[PATCH 1/2] x86/mm: Get rid of VM_BUG_ON in switch_tlb_irqs_off()

From: Andy Lutomirski
Date: Fri Sep 08 2017 - 01:07:29 EST


If we hit the VM_BUG_ON(), we're detecting a genuinely bad situation,
but we're very unlikely to get a useful call trace.

Make it a warning instead.

Signed-off-by: Andy Lutomirski <luto@xxxxxxxxxx>
---
arch/x86/mm/tlb.c | 22 +++++++++++++++++++++-
1 file changed, 21 insertions(+), 1 deletion(-)
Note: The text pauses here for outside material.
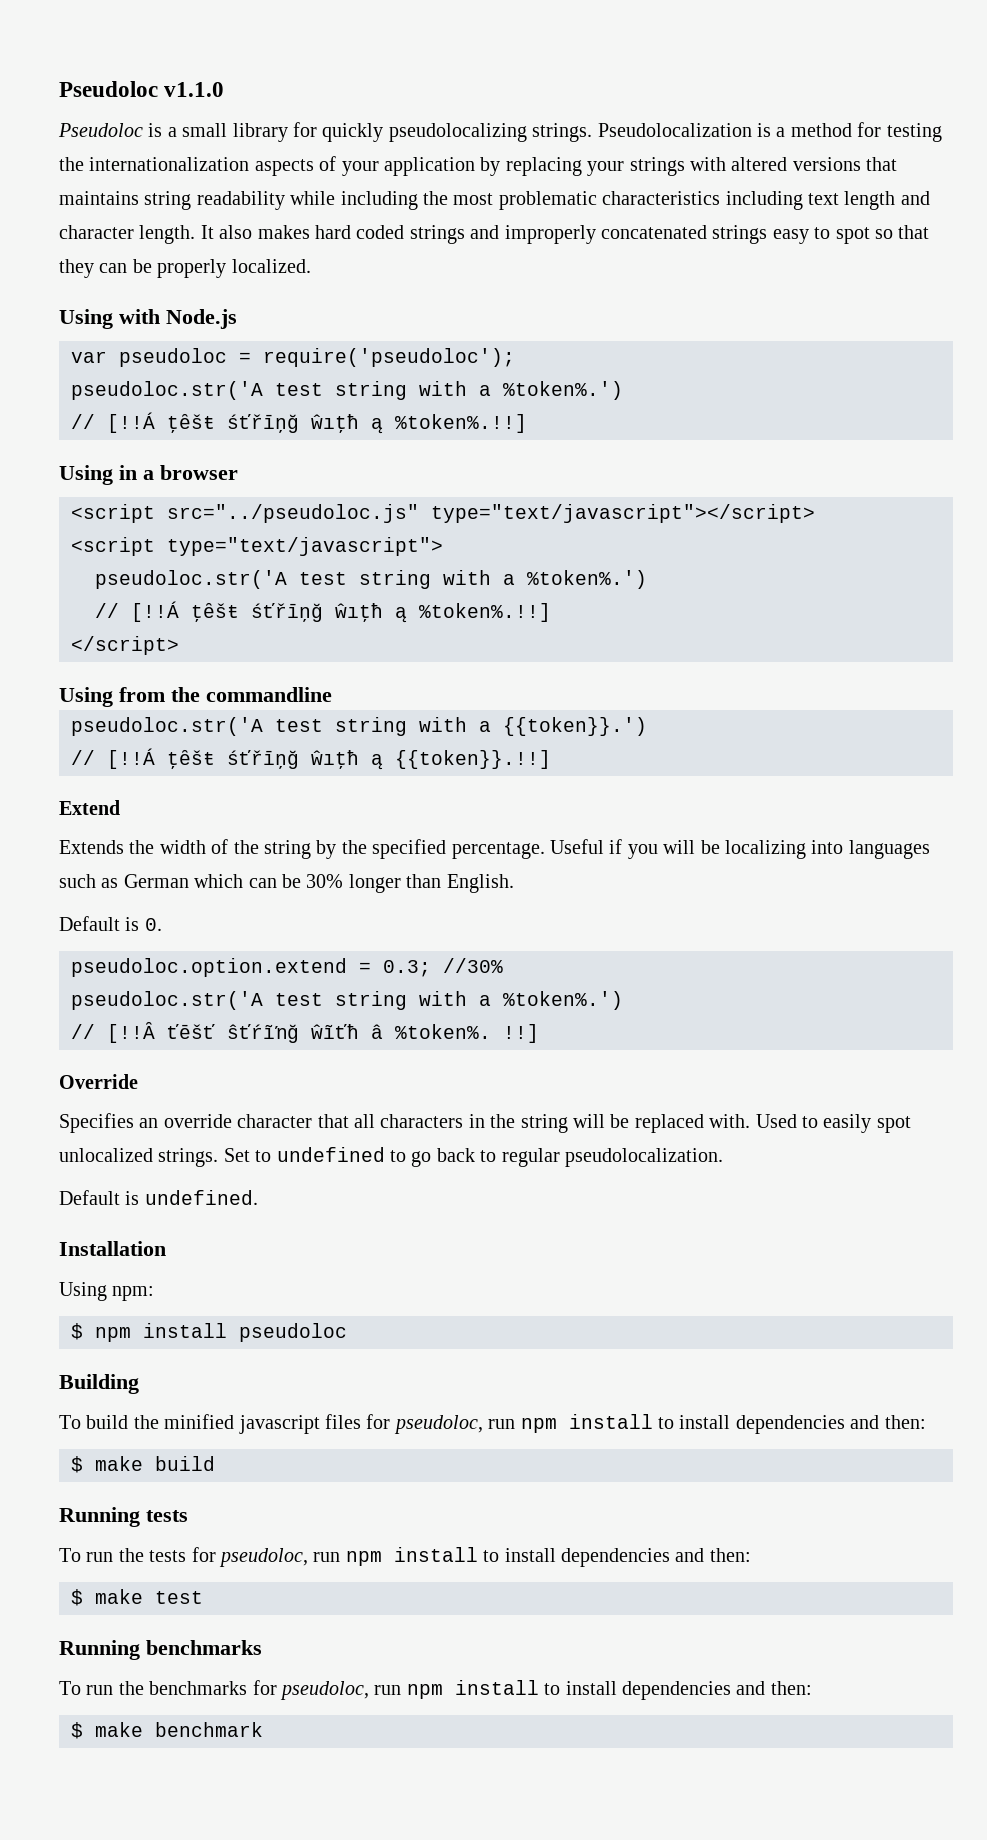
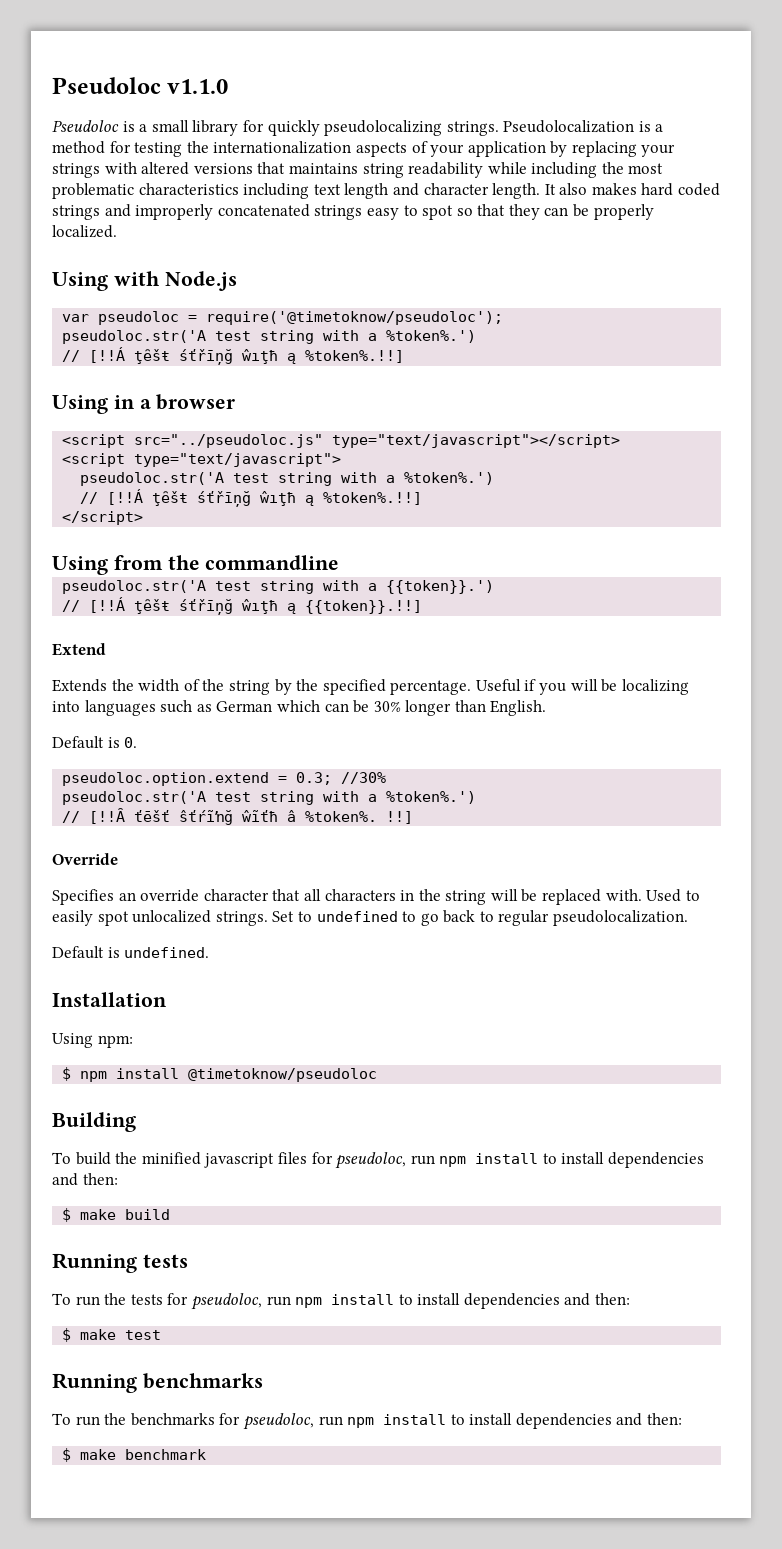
[263,348,515,367] require('pseudoloc'); -> [206,311,504,325] require('@timetoknow/pseudoloc');
[239,1323,347,1342] pseudoloc -> [188,1068,378,1082] @timetoknow/pseudoloc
diff --git a/arch/x86/mm/tlb.c b/arch/x86/mm/tlb.c
index dbbcfd59726a..f4e471dd1526 100644
--- a/arch/x86/mm/tlb.c
+++ b/arch/x86/mm/tlb.c
@@ -121,8 +121,28 @@ void switch_mm_irqs_off(struct mm_struct *prev, struct mm_struct *next,
* hypothetical buggy code that directly switches to swapper_pg_dir
* without going through leave_mm() / switch_mm_irqs_off() or that
* does something like write_cr3(read_cr3_pa()).
+ *
+ * Only do this check if CONFIG_DEBUG_VM=y because __read_cr3()
+ * isn't free.
*/
- VM_BUG_ON(__read_cr3() != (__sme_pa(real_prev->pgd) | prev_asid));
+#ifdef CONFIG_DEBUG_VM
+ if (WARN_ON_ONCE(__read_cr3() !=
+ (__sme_pa(real_prev->pgd) | prev_asid))) {
+ /*
+ * If we were to BUG here, we'd be very likely to kill
+ * the system so hard that we don't see the call trace.
+ * Try to recover instead by ignoring the error and doing
+ * a global flush to minimize the change of corruption.
+ *
+ * (This is far from being a fully correct recovery.
+ * Architecturally, the CPU could prefetch something
+ * back into an incorrect ASID slot and leave it there
+ * to cause trouble down the road. It's better than
+ * nothing, though.)
+ */
+ __flush_tlb_all();
+ }
+#endif

if (real_prev == next) {
VM_BUG_ON(this_cpu_read(cpu_tlbstate.ctxs[prev_asid].ctx_id) !=
--
2.13.5